“This shows how literature can trace another path of memory next to historical accounts.”
The irony is that few people in Algeria will read this book. This book does not have an Algerian publisher. French publisher Gallimard was excluded from the Algiers Book Fair, and news of Daoud’s success at Goncourt has not yet been reported in the Algerian press, a day later.
Worse, Daoud, who now lives in Paris, could face criminal charges for mentioning the civil war.
The 2005 ‘Reconciliation’ law made ‘instrumentalizing the wounds of a national tragedy’ a crime punishable by prison.
According to Daoud, the effect is to render a civil war that has shocked the entire country a non-starter.

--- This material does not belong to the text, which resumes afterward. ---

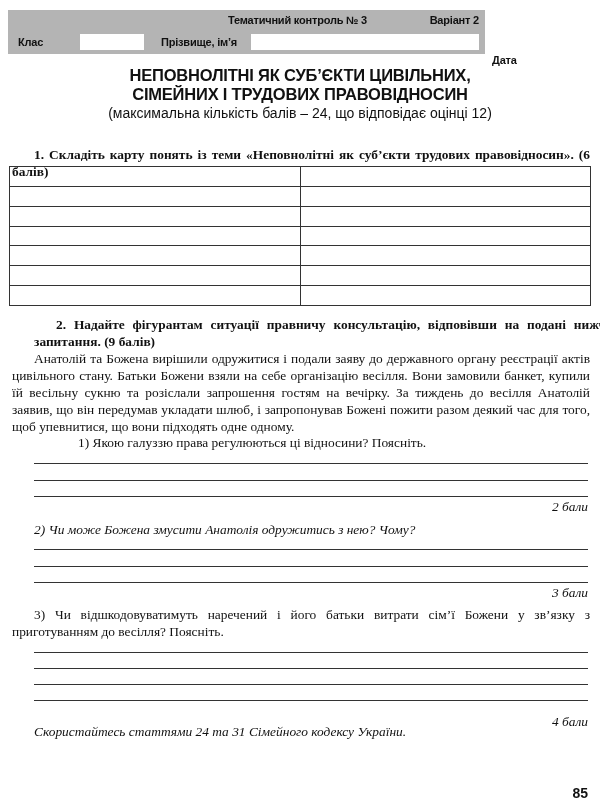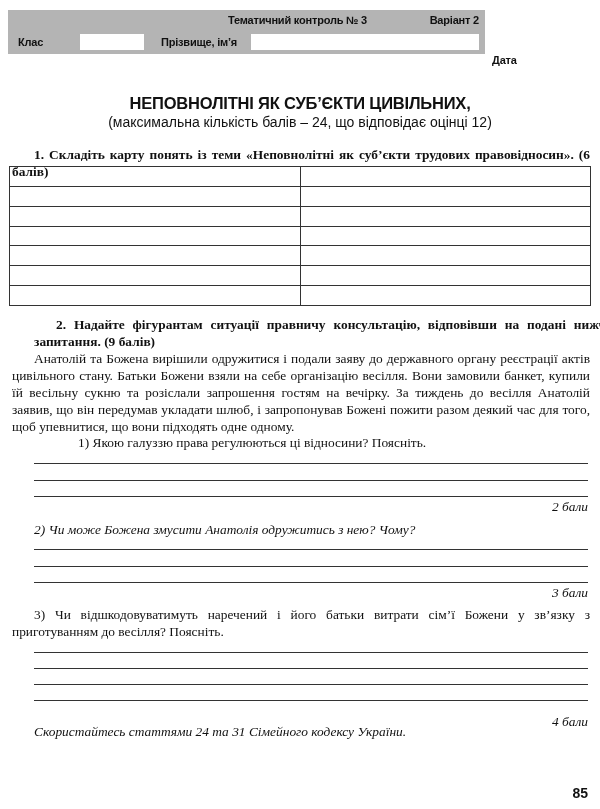"НЕПОВНОЛІТНІ ЯК СУБ’ЄКТИ ЦИВІЛЬНИХ," .title .l1, .title .l2 { margin-top: 28px -> none }
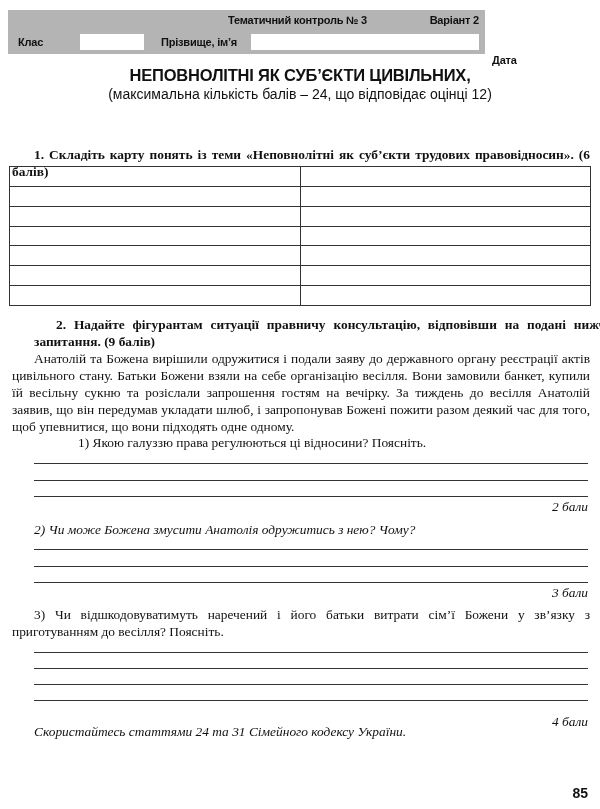"СІМЕЙНИХ І ТРУДОВИХ ПРАВОВІДНОСИН" div.l2 { html: none -> <div>СІМЕЙНИХ І ТРУДОВИХ ПРАВОВІДНОСИН</div> }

“My 14-year-old daughter didn’t believe me when I told her what happened,” Daoud told Le Monde newspaper. “Because war is not taught in schools,” he said.
“I cut some of the worst scenes I ever wrote. “It’s not because it’s not true, it’s because people don’t believe me.”
Daoud, 54, experienced the massacre firsthand as he was a journalist working for the Quotidien d’Oran newspaper at the time. In interviews, he described the gruesome routine of counting bodies, increasing or decreasing his numbers depending on the message the authorities were trying to convey.
“You develop a routine,” he said. “Come back, write, and get drunk.”